ただし、すべての蛇口で同じ設定にしてよいわけではありません。単水栓や古い混合水栓では熱いお湯が出やすいため、型番や水栓の説明を確認します。
40℃設定のまま蛇口側でも40℃にしていると、混合水栓が十分に調整できずぬるくなることがあります。まずは水栓の種類を見てから設定を変えてください。

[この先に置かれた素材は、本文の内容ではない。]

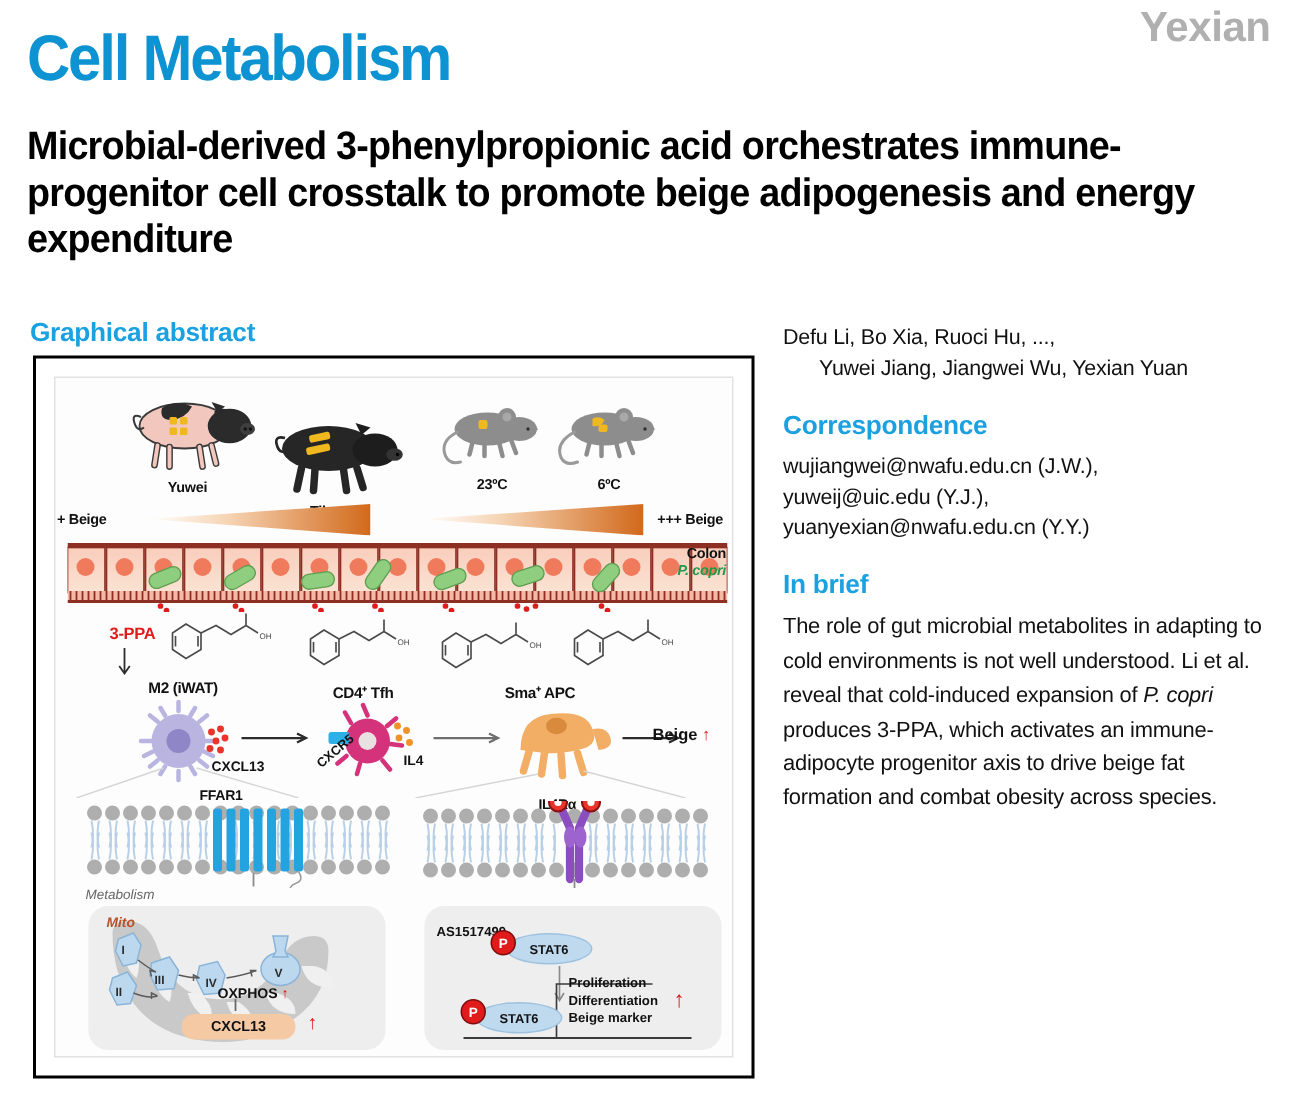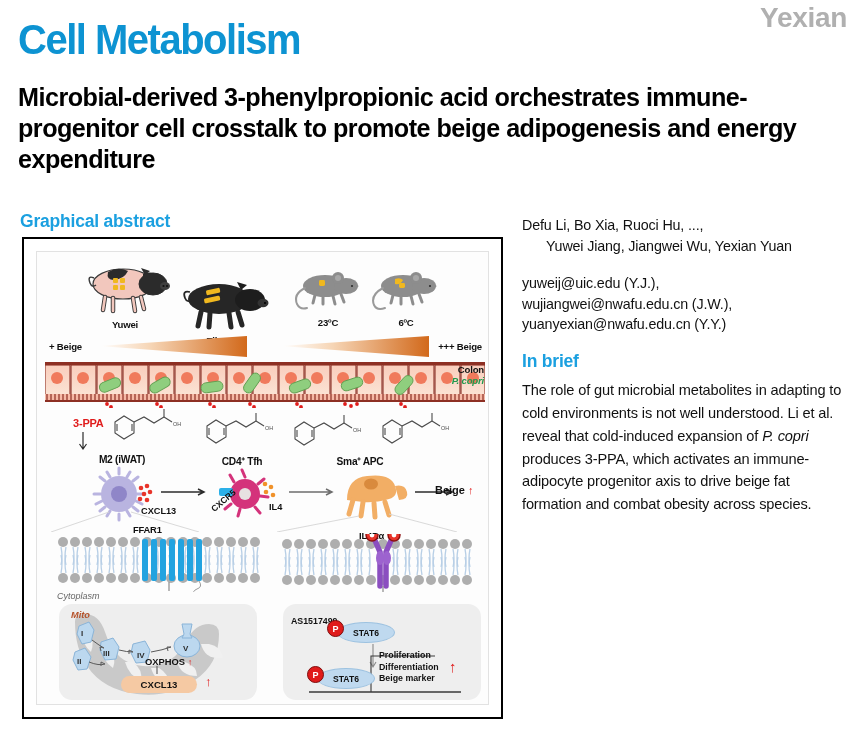"Correspondence" div.sec-head { html: none -> <div>Correspondence</div> }
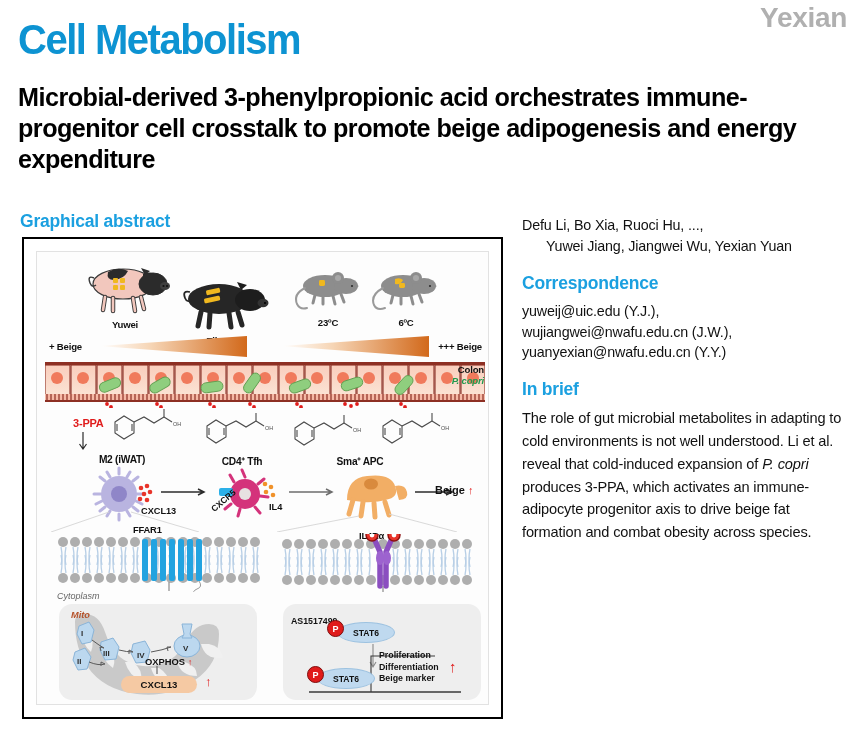"yuweij@uic.edu (Y.J.)," div { order: before "wujiangwei@nwafu.edu.cn (J.W.)," -> after "wujiangwei@nwafu.edu.cn (J.W.)," }
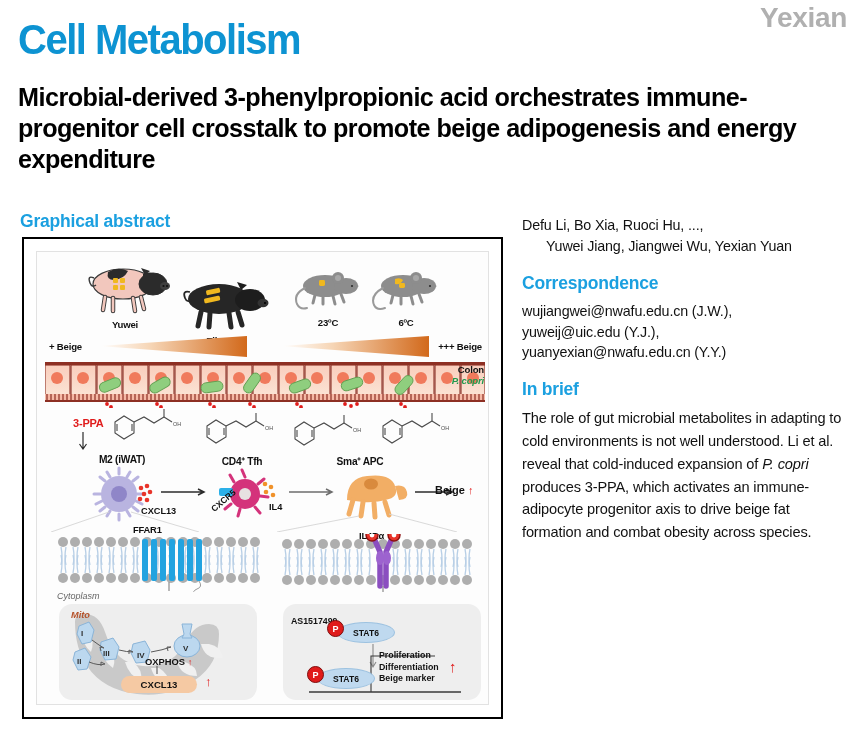"+ Beige" .wlbl-left { left: 12px -> 1px }
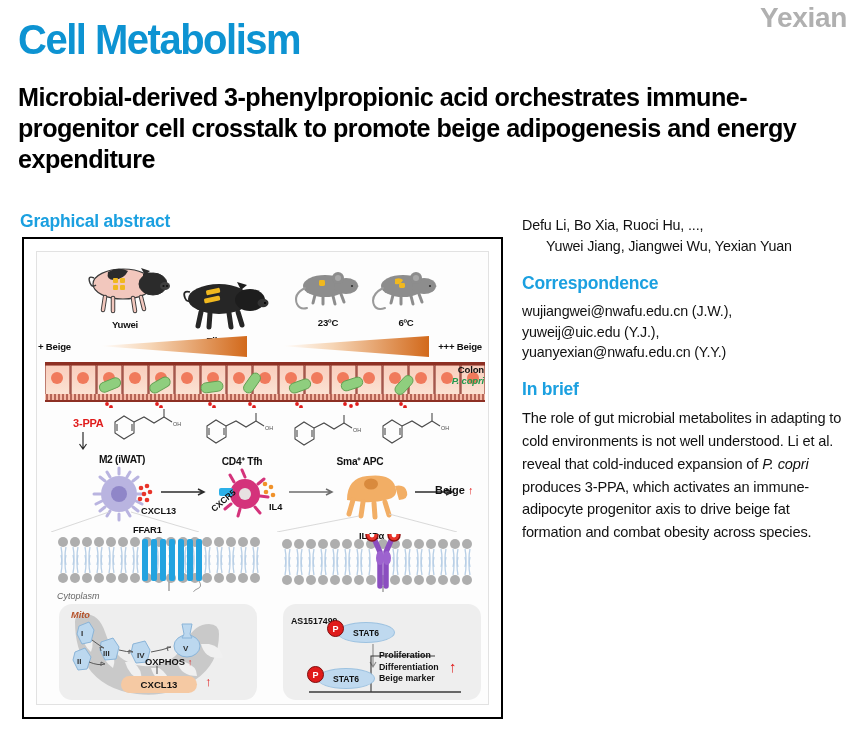"Cytoplasm" div.lbl-cyto { text: Cytoplasm -> Metabolism }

今すぐできる対策|まずは設定変更とフィルター清掃から
原因が危険サインではない場合は、家庭で安全に確認できる範囲から進めます。分解やガスまわりの作業は行わず、設定と水の流れを中心に見ます。
すぐに試せる対策
- サーモスタット混合水栓なら、給湯器側を高めにして水栓側で調整する
- 単水栓なら、高温にしすぎず少量で湯温を確認する
- 浴室、台所、洗面を一か所ずつ使い、同時使用の影響を切り分ける
- 止水栓やフィルターに詰まりがないか、安全な範囲で確認する
フィルターにゴミや水垢が詰まると水圧が下がり、温度が安定しにくくなります。清掃方法が分からない場合は、無理に外さず型番の説明を確認します。
専門業者への相談が必要なケース
ガス臭い、焦げ臭い、黒いすす、水漏れ、エラー表示、急な温度変化がある場合は、通常の温度調整とは分けて考えます。使用を止めて相談してください。
給湯器の使用年数が10年に近い、または超えている場合も点検や交換を検討する目安です。修理で済むか交換が必要かは、症状と部品状況で変わります。
相談するときは、起きる時間帯、水栓タイプ、給湯器の設定温度、エラー表示、家中か一部か、使用年数を控えておくと判断が早くなります。
まとめ|蛇口からのお湯はり温度は水栓と使う時間で見直す
蛇口からのお湯はりがぬるいときは、給湯器の温度だけで判断しないことが大切です。水栓タイプ、設定温度、同時使用、時間帯を順に確認します。
サーモスタット混合水栓では給湯器側を高めにする場面がありますが、単水栓では高温がそのまま出やすくなります。必ず少量で湯温を確認してください。
危険サインがある、家中で症状が続く、10年近く使っている場合は、早めに状況を控えて相談しましょう。無理な分解やガスまわりの作業は避けてください。